I think for the first time, I can say that this little guy has me wrapped around his finger. I love him to bits. He’s hard work, and we still struggle with figuring him out, and finding out his needs. I get out to the mall once a week for a change of scenery, my mom takes him Mondays to give me a break, and on weekends it’s my husbands time to “take him” so i can get out for a walk, go to the gym, visit a girlfriend for lunch etc. It’s all about balance. I make sure my husband gets his time on weekends as well, so no one is resentful of the other for their time “alone”. We still share night duty for the most part – anyone who gives their husband the entire night to sleep while they do all baby shifts is f’ing crazy. I couldn’t do it. I try my best, but most nights I still need him to pick up a feeding so I can sleep more than an hour or two that entire night.

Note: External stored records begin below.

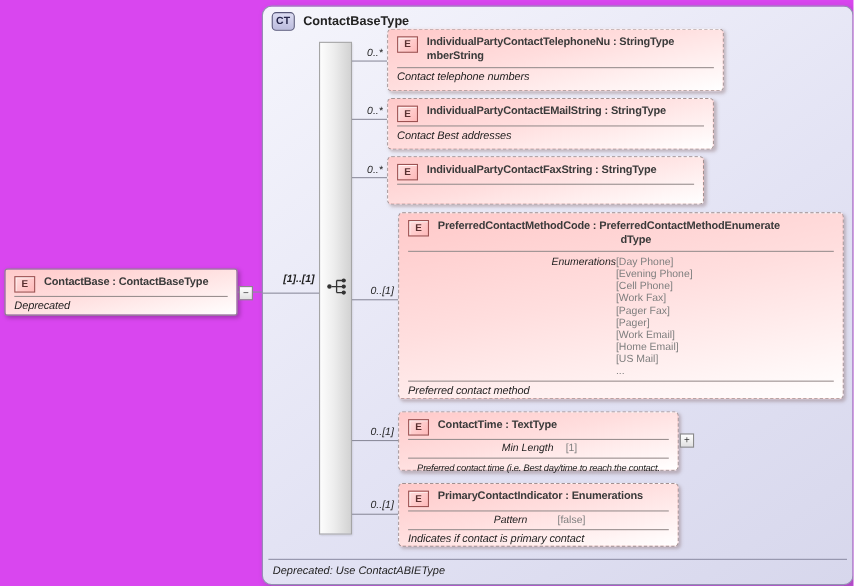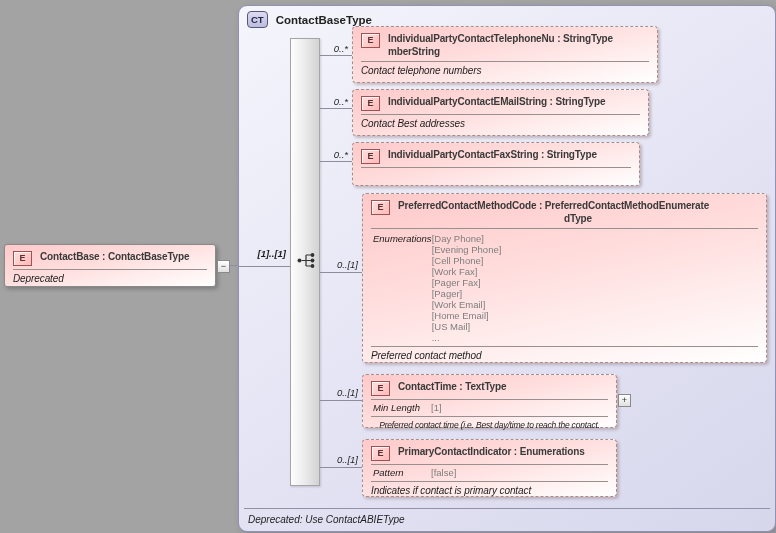--- a/index.html
+++ b/index.html
@@ -3,7 +3,7 @@
 <meta charset="utf-8">
 <style>
   html,body{margin:0;padding:0;background:#fff;}
-  .canvas{position:relative;width:776px;height:533px;background:#a3a3a3;
+  .canvas{position:relative;width:776px;height:533px;background:#d946ef;
           font-family:"Liberation Sans",sans-serif;overflow:hidden;}
 
   

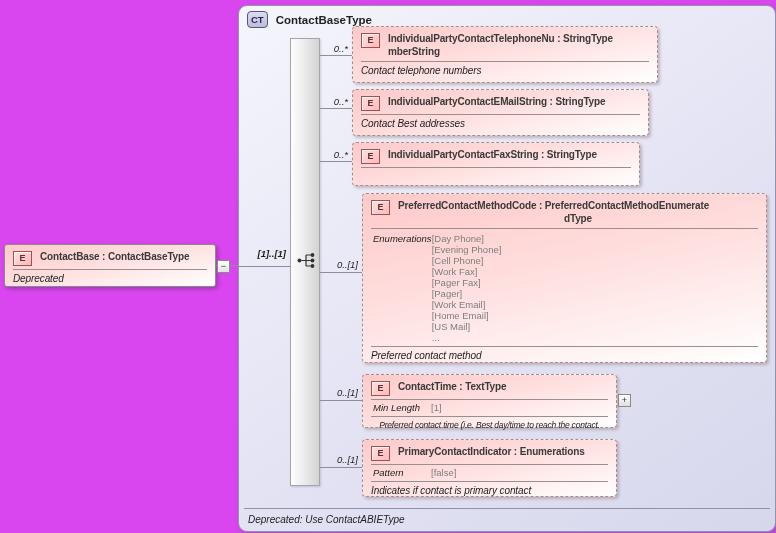--- a/index.html
+++ b/index.html
@@ -56,7 +56,7 @@
   .sep{border-top:1px solid #9a8f8f;margin:3px 8px 0;}
   .ann{font-style:italic;font-size:10px;color:#1d1d1d;padding:3px 8px 0;letter-spacing:-.1px;white-space:nowrap;}
   .ann-sm{font-size:8.5px;letter-spacing:-.2px;text-align:center;}
-  .facets{display:flex;padding:2px 8px 0 10px;font-size:9.5px;}
+  .facets{display:flex;padding:2px 8px 0 10px;font-size:9.5px;justify-content:center;}
   .c4 .facets{padding-top:4px;}
   .flabel{flex:0 0 58px;font-style:italic;color:#222;}
   .fvals{color:#7e7e7e;}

Diapers are insanely expensive. We go through clothes like crazy, he’s already in 6 month clothing and size 2 diapers. He has gone from 6lb15oz to 14+ lbs, he can hold his head up 90% of the time, he has huge smiles which we love. But – he still cries,screams, eludes us of sleep and has turned our lives upside down. We love him, a lot … but man… it will be a while before we even think of having a second. Right now, we are still in survival mode. And surviving we are. Just barely. 🙂
We are formula feeding still, and that gets expensive, but it has kept us sane, Brett is growing up a storm and life is good. I would have preferred to Boyfriend or Best Friend, but… it wasn’t in the cards this time around.
Here is a picture of Brett now at 3 months. 🙂 Sorry if it’s huge, it’s not letting me resize it!
Ok. Off to enjoy the rest of my tea before this little monster wakes up from his nap. YAY for naps!
Oh- and a list of things we couldn’t have survived without the first 3 months:
1. The swing. GET A SWING.
2. Good stroller (we have the Britax B-Agile)
3. A fun playmat
4. Diaper genie and a shit ton of refills
5. Sleepers with ZIPPERS. Snaps suck.
6. SwaddleMe sleep sacks and Swaddle blankets. Lifesaver
7. White noise machine AKA a fan. We have the sleepsheep and it only lasts 45 minutes which sucks.
8. Caffeine. Tea, coffee, espresso – pick your poison and get LOTS of it. 🙂 Oh, and wine.